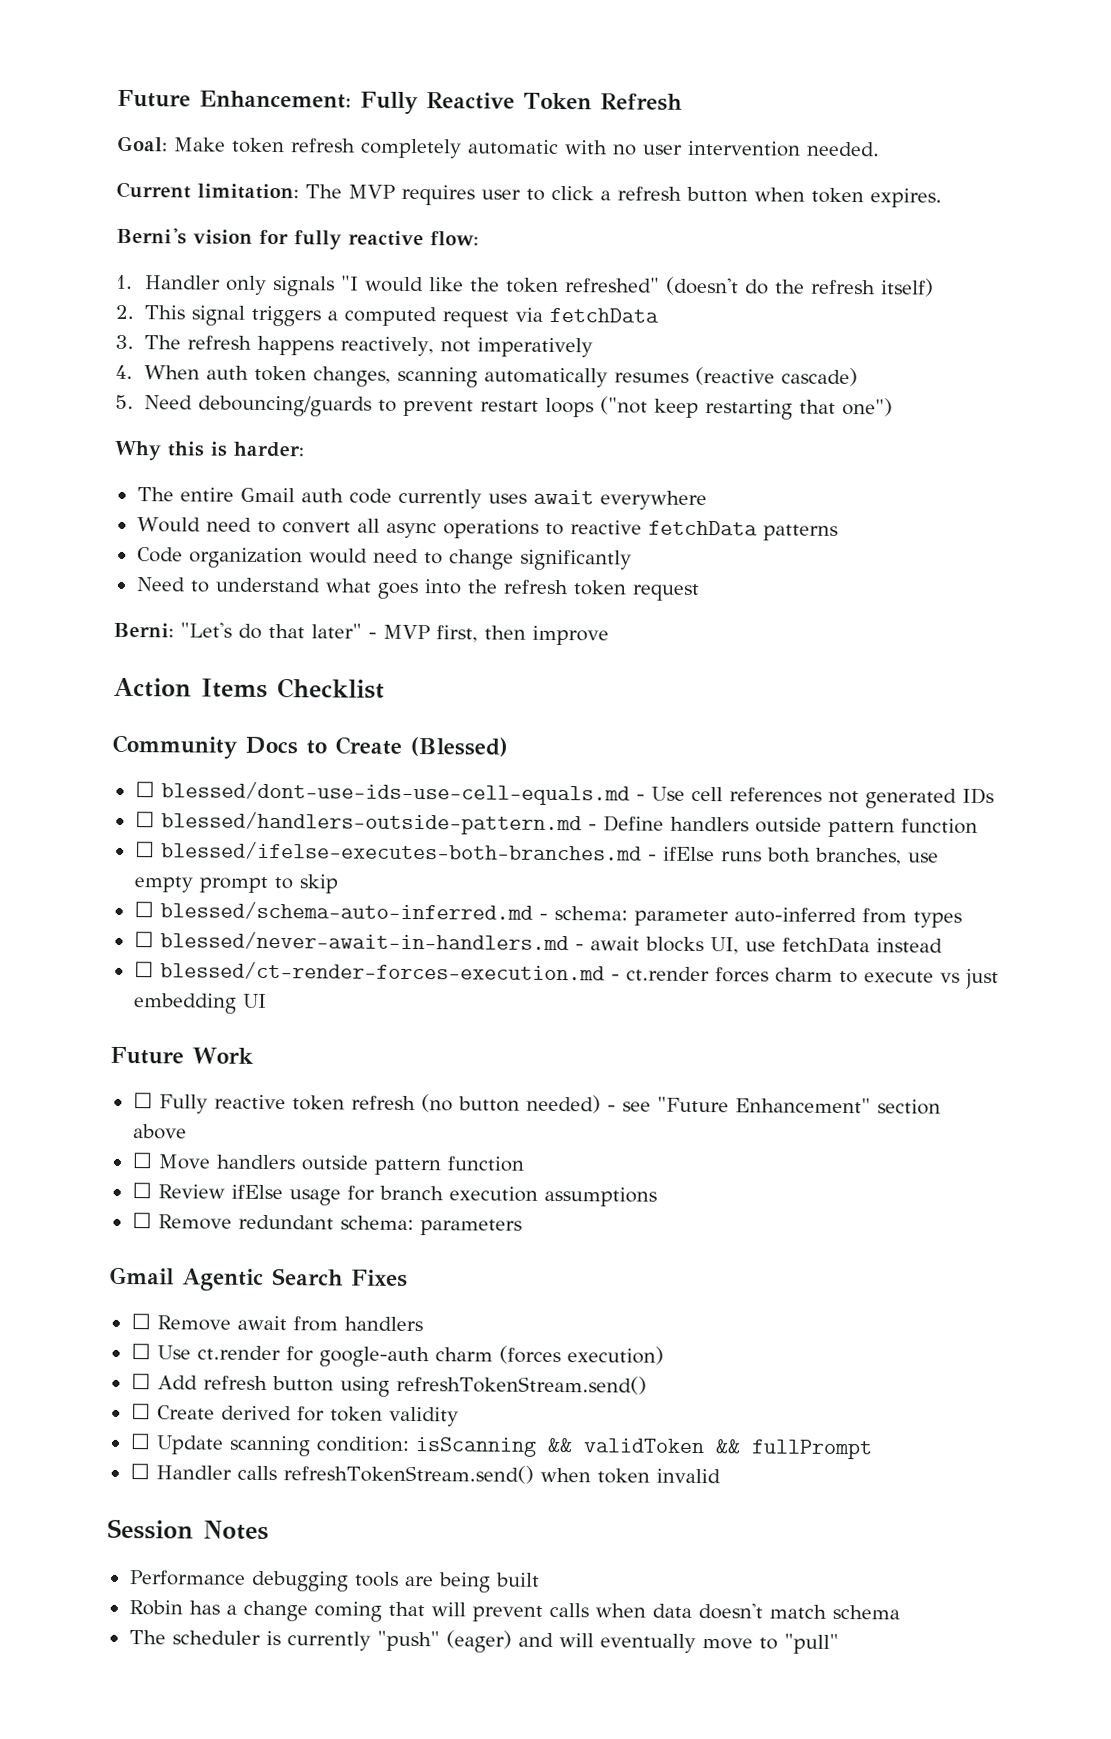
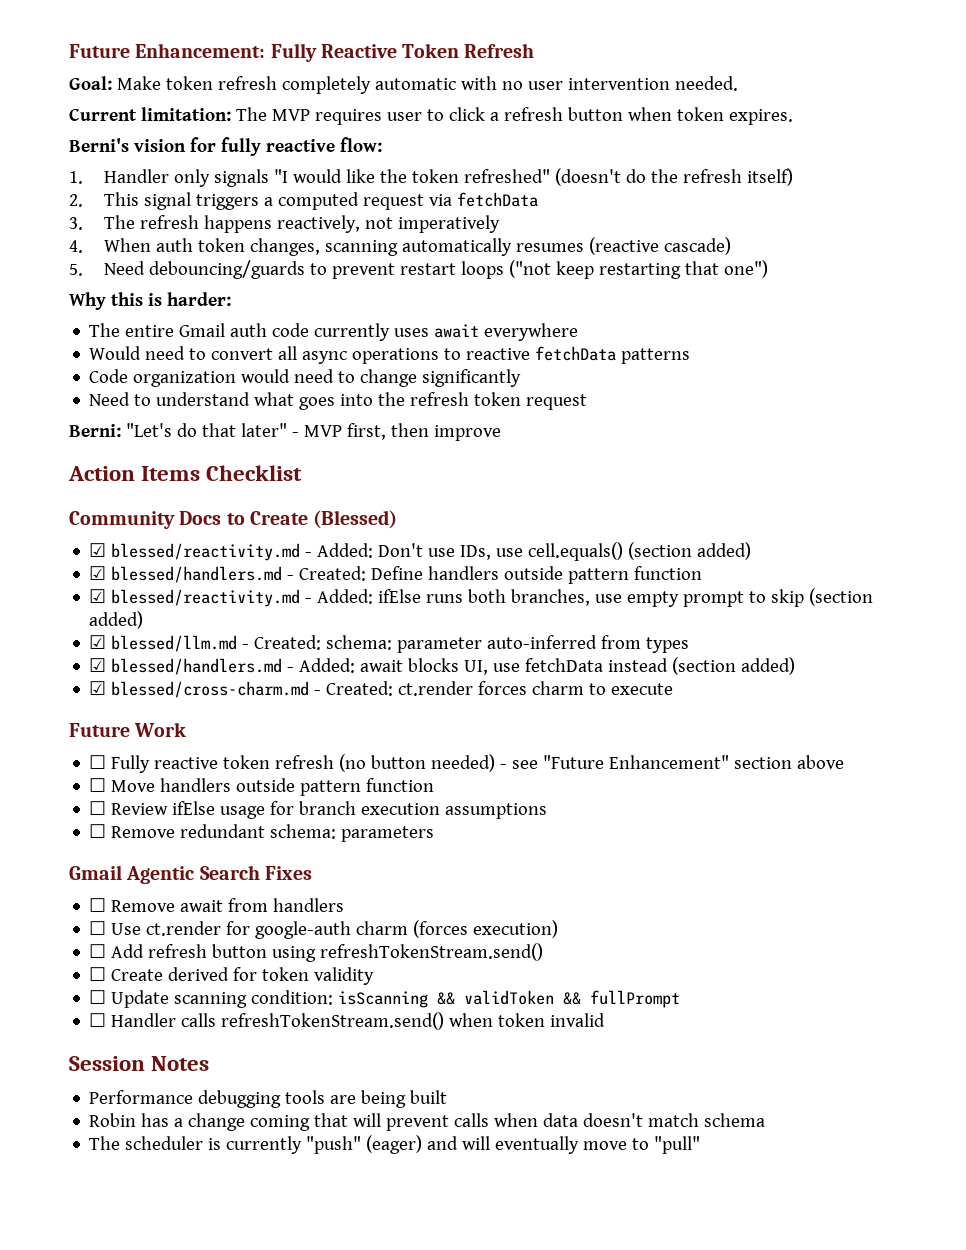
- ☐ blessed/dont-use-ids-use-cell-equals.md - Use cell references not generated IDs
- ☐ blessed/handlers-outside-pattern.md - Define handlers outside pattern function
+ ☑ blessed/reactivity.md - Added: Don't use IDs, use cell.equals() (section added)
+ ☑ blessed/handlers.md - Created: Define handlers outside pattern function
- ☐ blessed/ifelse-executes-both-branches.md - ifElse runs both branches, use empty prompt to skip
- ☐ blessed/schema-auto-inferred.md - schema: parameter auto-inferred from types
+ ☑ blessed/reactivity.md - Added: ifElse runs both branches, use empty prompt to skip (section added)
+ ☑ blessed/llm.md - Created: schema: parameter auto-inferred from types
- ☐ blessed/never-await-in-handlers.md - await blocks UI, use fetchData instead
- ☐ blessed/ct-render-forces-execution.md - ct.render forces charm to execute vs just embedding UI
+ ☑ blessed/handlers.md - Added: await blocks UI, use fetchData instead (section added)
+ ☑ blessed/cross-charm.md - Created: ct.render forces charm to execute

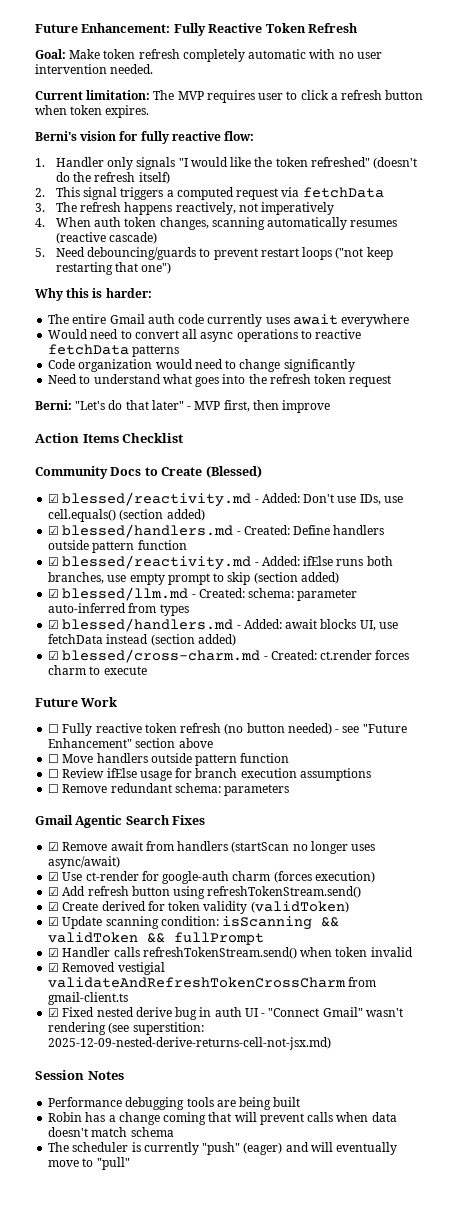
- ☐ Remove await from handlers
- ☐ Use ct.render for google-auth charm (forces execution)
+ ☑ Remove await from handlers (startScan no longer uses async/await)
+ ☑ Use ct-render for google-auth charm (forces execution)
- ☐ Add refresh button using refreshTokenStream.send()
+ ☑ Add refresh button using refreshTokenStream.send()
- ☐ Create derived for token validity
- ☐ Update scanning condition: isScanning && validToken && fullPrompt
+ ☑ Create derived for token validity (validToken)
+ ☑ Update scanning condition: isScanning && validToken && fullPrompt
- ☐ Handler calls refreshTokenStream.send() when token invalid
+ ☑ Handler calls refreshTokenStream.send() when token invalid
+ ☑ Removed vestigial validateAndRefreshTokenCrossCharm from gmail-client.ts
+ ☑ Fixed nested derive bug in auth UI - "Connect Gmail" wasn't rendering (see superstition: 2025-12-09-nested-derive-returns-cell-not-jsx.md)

EXERCISE AIM —
Give back the whole listing exactly as it stands. Drop every picture.

ANSWER SPACE —
- ☐ blessed/dont-use-ids-use-cell-equals.md - Use cell references not generated IDs
- ☐ blessed/handlers-outside-pattern.md - Define handlers outside pattern function
+ ☑ blessed/reactivity.md - Added: Don't use IDs, use cell.equals() (section added)
+ ☑ blessed/handlers.md - Created: Define handlers outside pattern function
- ☐ blessed/ifelse-executes-both-branches.md - ifElse runs both branches, use empty prompt to skip
- ☐ blessed/schema-auto-inferred.md - schema: parameter auto-inferred from types
+ ☑ blessed/reactivity.md - Added: ifElse runs both branches, use empty prompt to skip (section added)
+ ☑ blessed/llm.md - Created: schema: parameter auto-inferred from types
- ☐ blessed/never-await-in-handlers.md - await blocks UI, use fetchData instead
- ☐ blessed/ct-render-forces-execution.md - ct.render forces charm to execute vs just embedding UI
+ ☑ blessed/handlers.md - Added: await blocks UI, use fetchData instead (section added)
+ ☑ blessed/cross-charm.md - Created: ct.render forces charm to execute

- ☐ Remove await from handlers
- ☐ Use ct.render for google-auth charm (forces execution)
+ ☑ Remove await from handlers (startScan no longer uses async/await)
+ ☑ Use ct-render for google-auth charm (forces execution)
- ☐ Add refresh button using refreshTokenStream.send()
+ ☑ Add refresh button using refreshTokenStream.send()
- ☐ Create derived for token validity
- ☐ Update scanning condition: isScanning && validToken && fullPrompt
+ ☑ Create derived for token validity (validToken)
+ ☑ Update scanning condition: isScanning && validToken && fullPrompt
- ☐ Handler calls refreshTokenStream.send() when token invalid
+ ☑ Handler calls refreshTokenStream.send() when token invalid
+ ☑ Removed vestigial validateAndRefreshTokenCrossCharm from gmail-client.ts
+ ☑ Fixed nested derive bug in auth UI - "Connect Gmail" wasn't rendering (see superstition: 2025-12-09-nested-derive-returns-cell-not-jsx.md)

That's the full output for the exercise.